───── DATA EXCERPTS
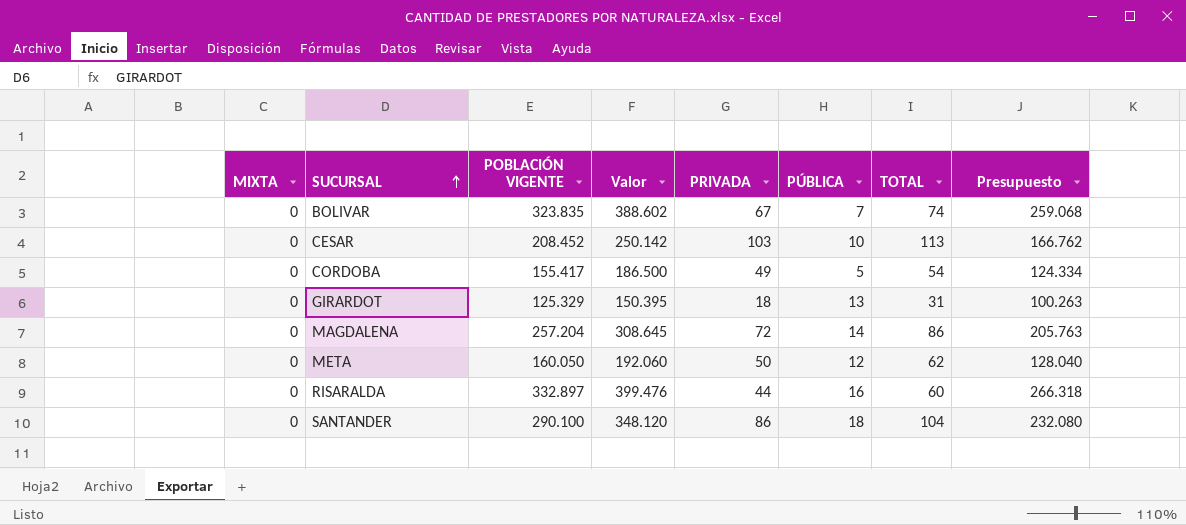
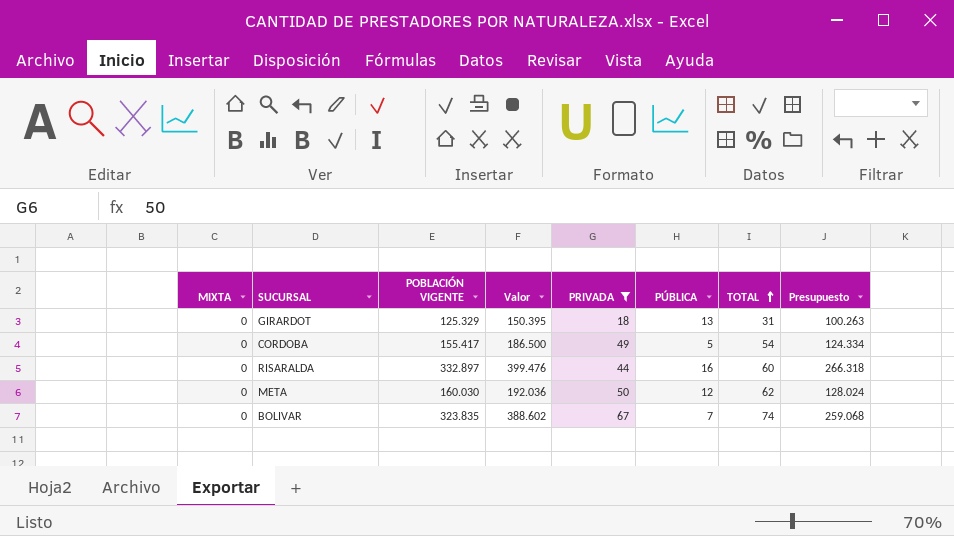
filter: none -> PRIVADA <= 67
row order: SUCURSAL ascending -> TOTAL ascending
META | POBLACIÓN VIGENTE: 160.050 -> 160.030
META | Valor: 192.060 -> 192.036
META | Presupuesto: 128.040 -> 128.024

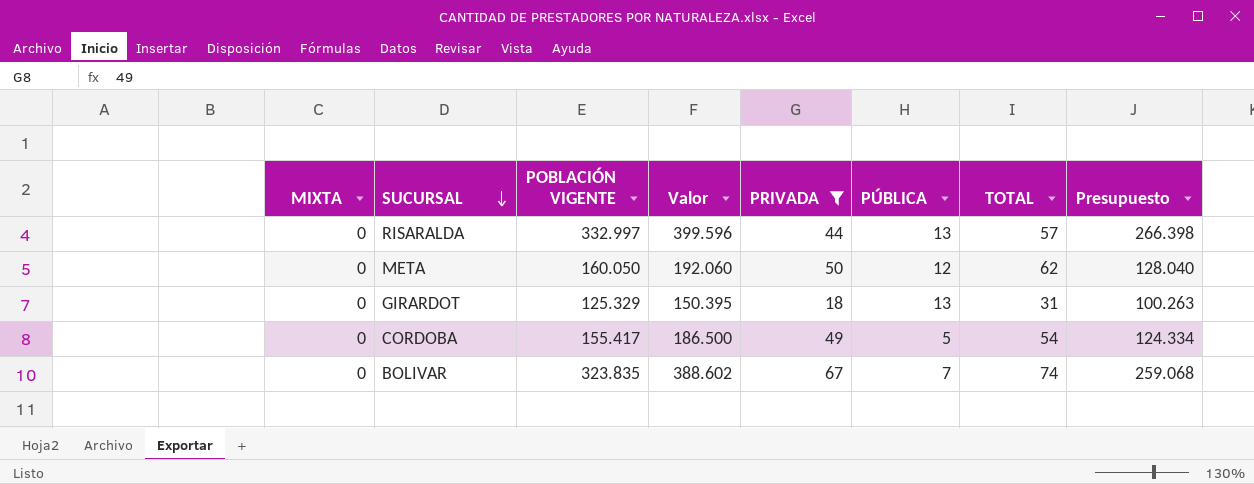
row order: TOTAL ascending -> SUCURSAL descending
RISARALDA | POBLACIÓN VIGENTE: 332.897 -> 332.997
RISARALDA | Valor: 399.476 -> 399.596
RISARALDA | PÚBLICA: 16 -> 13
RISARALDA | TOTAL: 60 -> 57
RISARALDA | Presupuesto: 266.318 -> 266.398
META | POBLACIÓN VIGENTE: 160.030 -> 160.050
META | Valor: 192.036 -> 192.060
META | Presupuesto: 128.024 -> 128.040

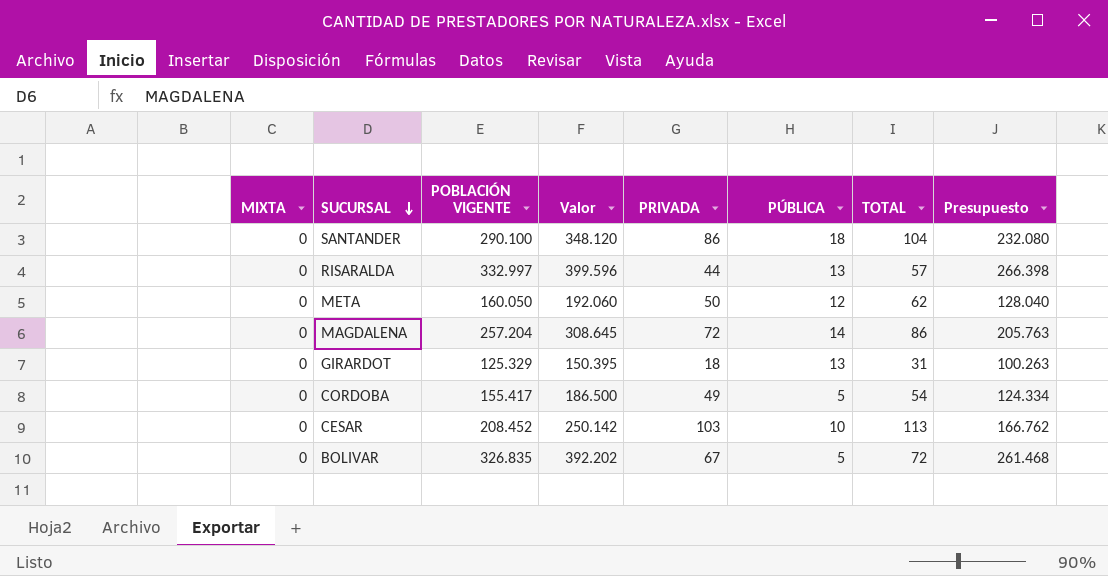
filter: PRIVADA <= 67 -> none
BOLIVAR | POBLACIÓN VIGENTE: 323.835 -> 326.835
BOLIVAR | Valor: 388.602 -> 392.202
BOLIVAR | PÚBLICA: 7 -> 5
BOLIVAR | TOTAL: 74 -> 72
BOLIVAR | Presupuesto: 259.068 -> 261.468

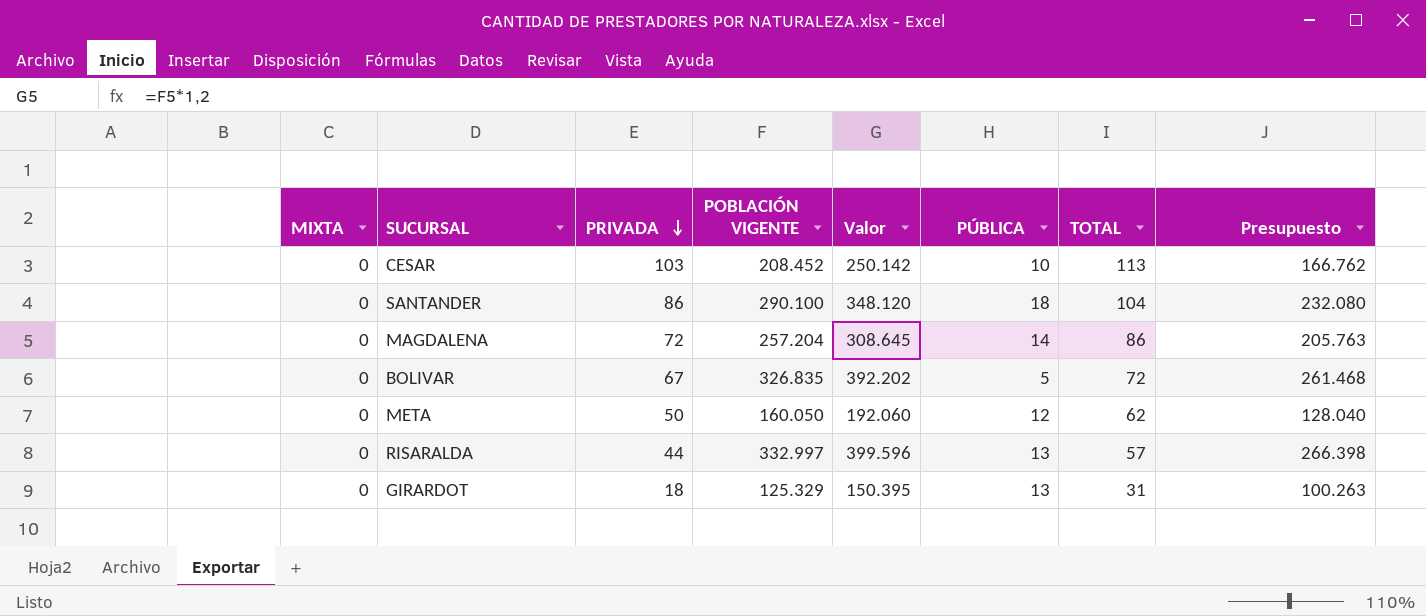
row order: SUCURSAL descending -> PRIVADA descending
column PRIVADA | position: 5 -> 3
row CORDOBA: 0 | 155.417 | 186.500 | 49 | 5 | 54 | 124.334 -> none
──────────
[TASK TO COMPLETE] Reproduce the final stretch of lines exactly: the line containing "RISARALDA | Valor: 399.476 -> 399.596" through the last line of the data, both included. Pictures do not belong in the copy.

[RESPONSE TO THE TASK]
RISARALDA | Valor: 399.476 -> 399.596
RISARALDA | PÚBLICA: 16 -> 13
RISARALDA | TOTAL: 60 -> 57
RISARALDA | Presupuesto: 266.318 -> 266.398
META | POBLACIÓN VIGENTE: 160.030 -> 160.050
META | Valor: 192.036 -> 192.060
META | Presupuesto: 128.024 -> 128.040

filter: PRIVADA <= 67 -> none
BOLIVAR | POBLACIÓN VIGENTE: 323.835 -> 326.835
BOLIVAR | Valor: 388.602 -> 392.202
BOLIVAR | PÚBLICA: 7 -> 5
BOLIVAR | TOTAL: 74 -> 72
BOLIVAR | Presupuesto: 259.068 -> 261.468

row order: SUCURSAL descending -> PRIVADA descending
column PRIVADA | position: 5 -> 3
row CORDOBA: 0 | 155.417 | 186.500 | 49 | 5 | 54 | 124.334 -> none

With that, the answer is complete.